:: SUPPLIED MATERIAL ::

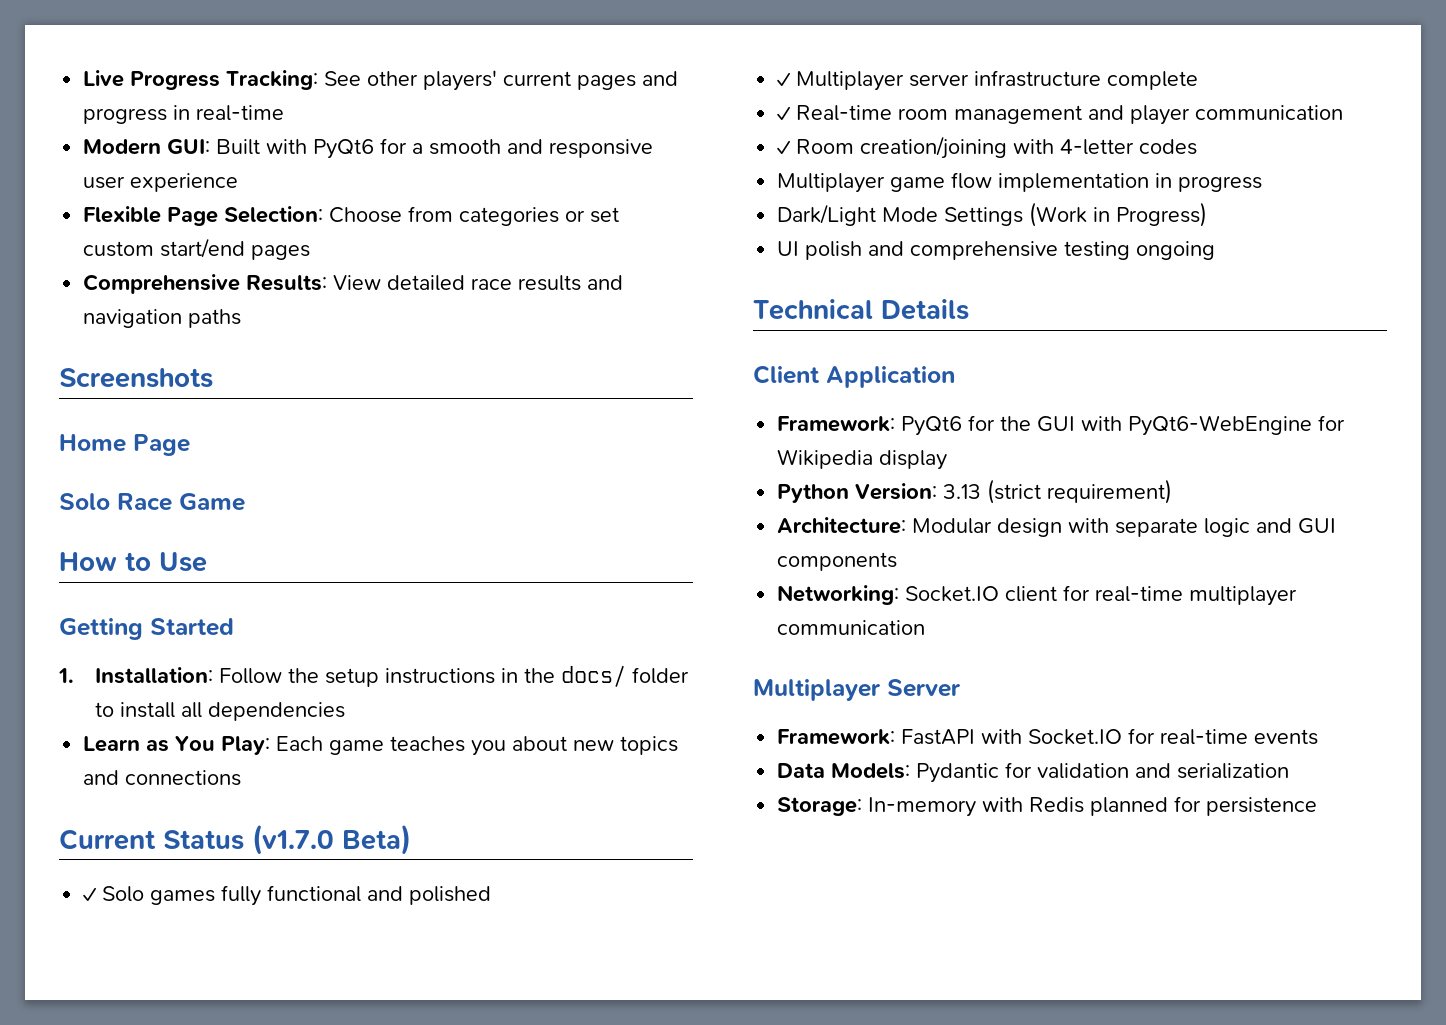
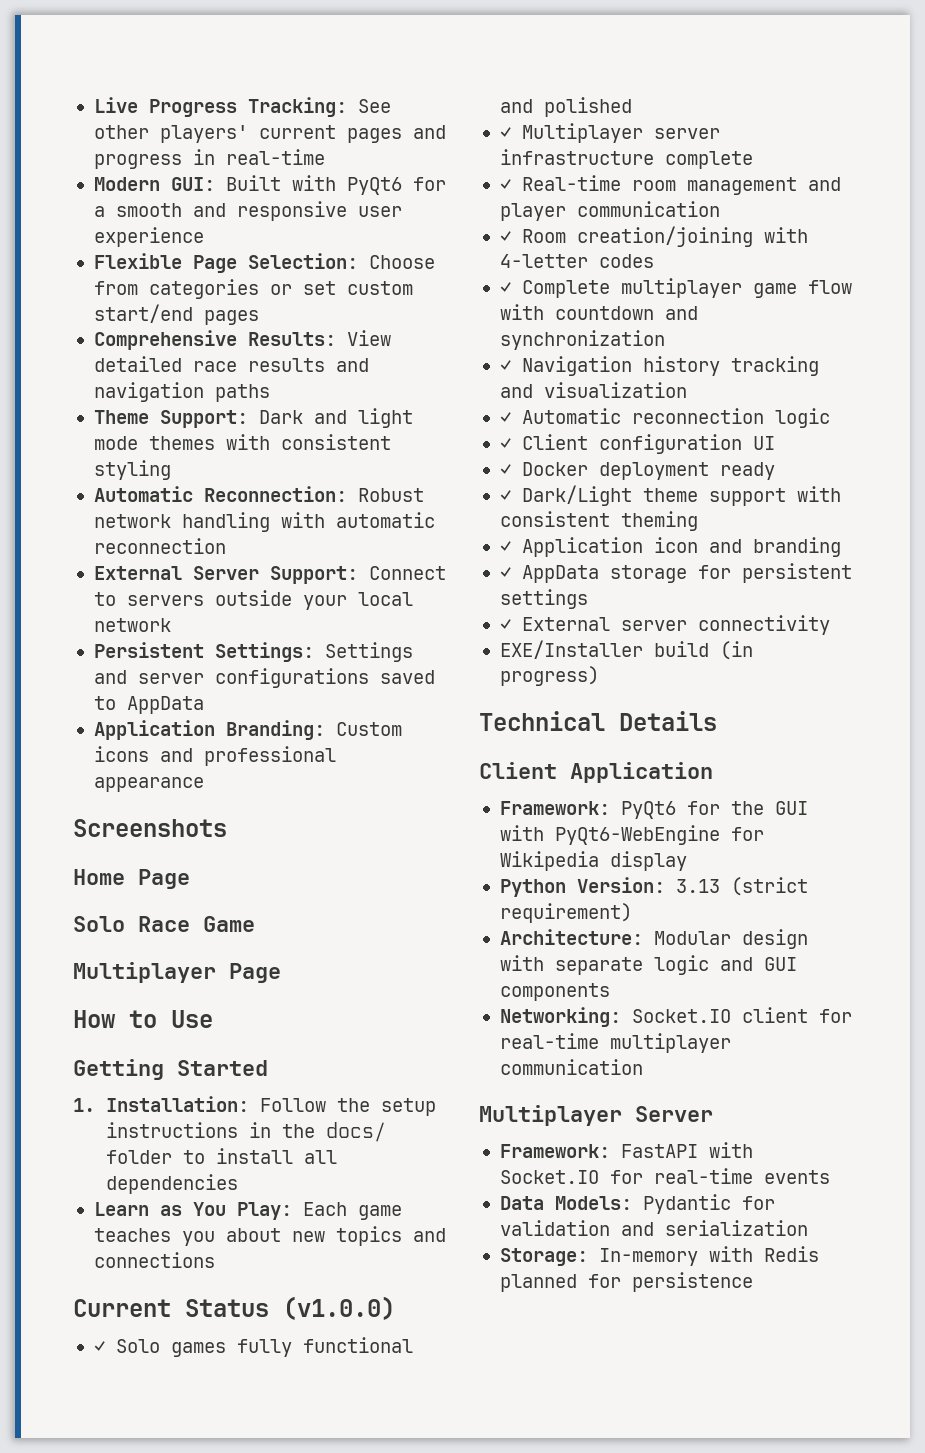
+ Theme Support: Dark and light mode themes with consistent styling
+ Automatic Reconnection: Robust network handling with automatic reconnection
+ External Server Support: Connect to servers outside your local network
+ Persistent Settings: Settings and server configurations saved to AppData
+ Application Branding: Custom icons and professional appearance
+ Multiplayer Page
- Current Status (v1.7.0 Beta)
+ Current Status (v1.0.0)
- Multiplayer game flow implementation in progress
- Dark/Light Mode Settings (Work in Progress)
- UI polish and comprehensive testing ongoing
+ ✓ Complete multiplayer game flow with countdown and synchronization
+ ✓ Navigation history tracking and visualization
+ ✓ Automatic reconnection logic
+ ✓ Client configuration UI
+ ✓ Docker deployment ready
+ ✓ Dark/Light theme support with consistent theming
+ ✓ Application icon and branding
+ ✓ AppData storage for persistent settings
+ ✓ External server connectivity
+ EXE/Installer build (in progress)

:::
:: SUPPLIED MATERIAL ::

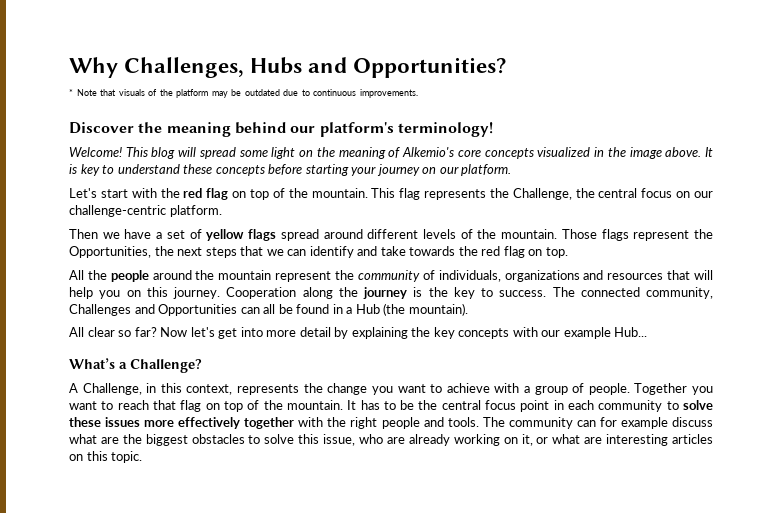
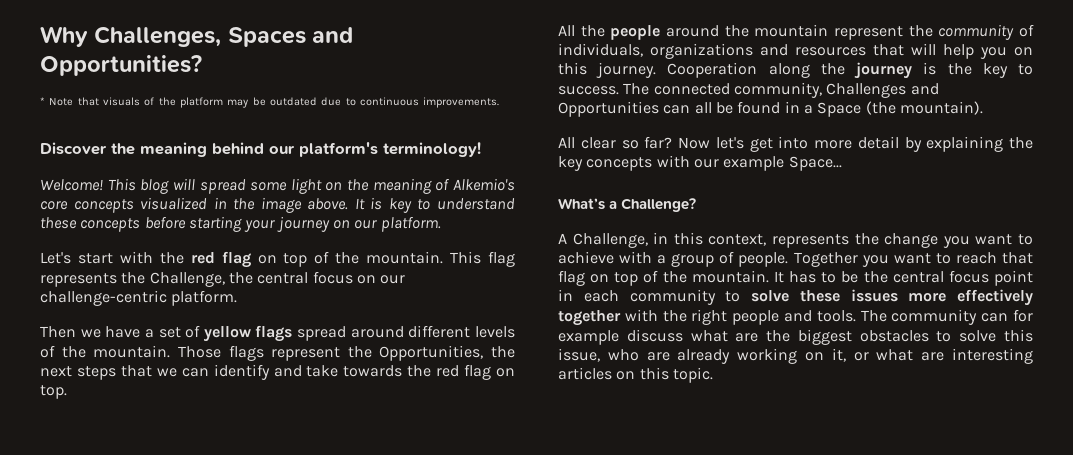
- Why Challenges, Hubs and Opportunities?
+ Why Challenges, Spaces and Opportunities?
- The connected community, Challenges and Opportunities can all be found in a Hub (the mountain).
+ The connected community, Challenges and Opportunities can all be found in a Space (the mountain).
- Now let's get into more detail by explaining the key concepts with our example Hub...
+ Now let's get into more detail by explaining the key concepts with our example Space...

:::
:: SUPPLIED MATERIAL ::

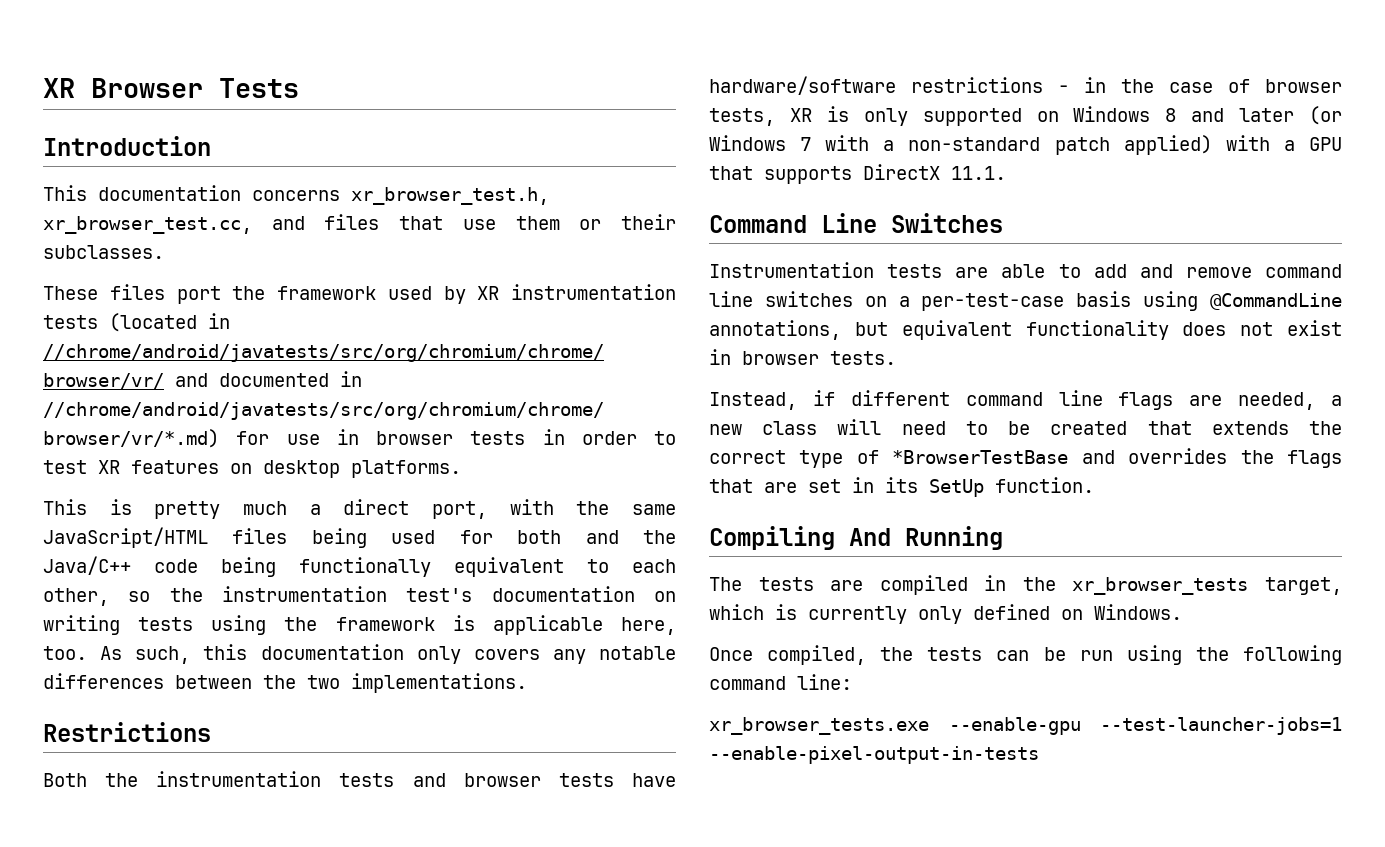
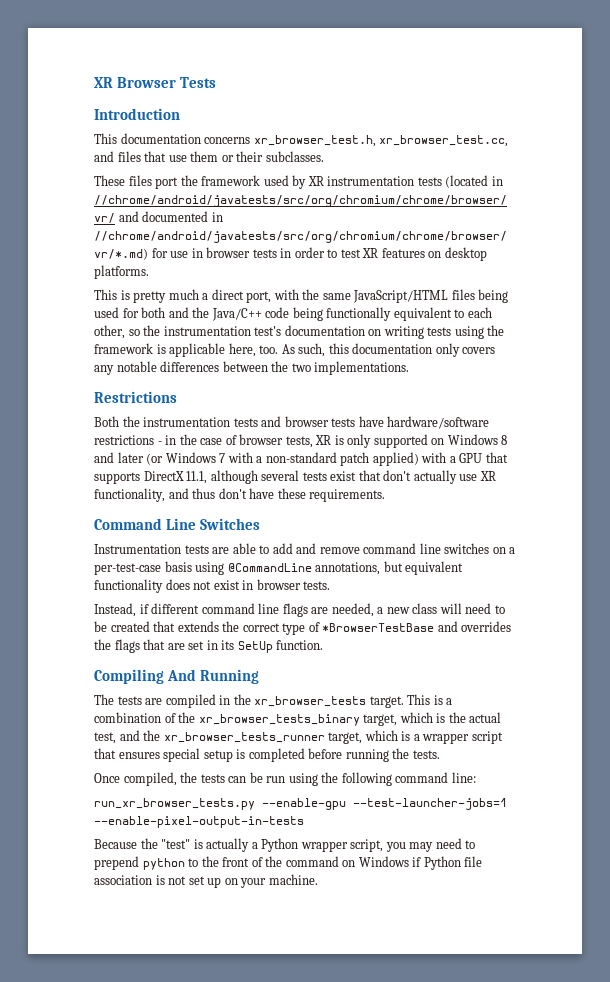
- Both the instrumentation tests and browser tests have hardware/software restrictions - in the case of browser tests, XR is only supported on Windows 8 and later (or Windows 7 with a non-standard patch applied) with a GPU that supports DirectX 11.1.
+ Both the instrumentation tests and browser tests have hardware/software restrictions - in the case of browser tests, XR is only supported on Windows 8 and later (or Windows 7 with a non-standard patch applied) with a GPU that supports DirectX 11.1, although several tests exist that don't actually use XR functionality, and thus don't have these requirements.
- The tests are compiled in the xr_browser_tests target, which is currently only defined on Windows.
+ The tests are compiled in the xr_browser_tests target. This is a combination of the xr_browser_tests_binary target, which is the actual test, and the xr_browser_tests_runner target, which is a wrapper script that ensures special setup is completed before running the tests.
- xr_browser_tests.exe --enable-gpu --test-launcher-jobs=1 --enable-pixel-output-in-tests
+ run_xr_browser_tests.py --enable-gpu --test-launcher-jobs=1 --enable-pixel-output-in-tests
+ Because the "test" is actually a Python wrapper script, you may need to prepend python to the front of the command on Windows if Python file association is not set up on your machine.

:::

▶ **WORK ORDER**
Repeat word for word the lines above that run from the line containing "tracking and visualization" through the line containing "for persistent settings", both ends included, and nothing else.

▶ **RESPONSE**
+ ✓ Navigation history tracking and visualization
+ ✓ Automatic reconnection logic
+ ✓ Client configuration UI
+ ✓ Docker deployment ready
+ ✓ Dark/Light theme support with consistent theming
+ ✓ Application icon and branding
+ ✓ AppData storage for persistent settings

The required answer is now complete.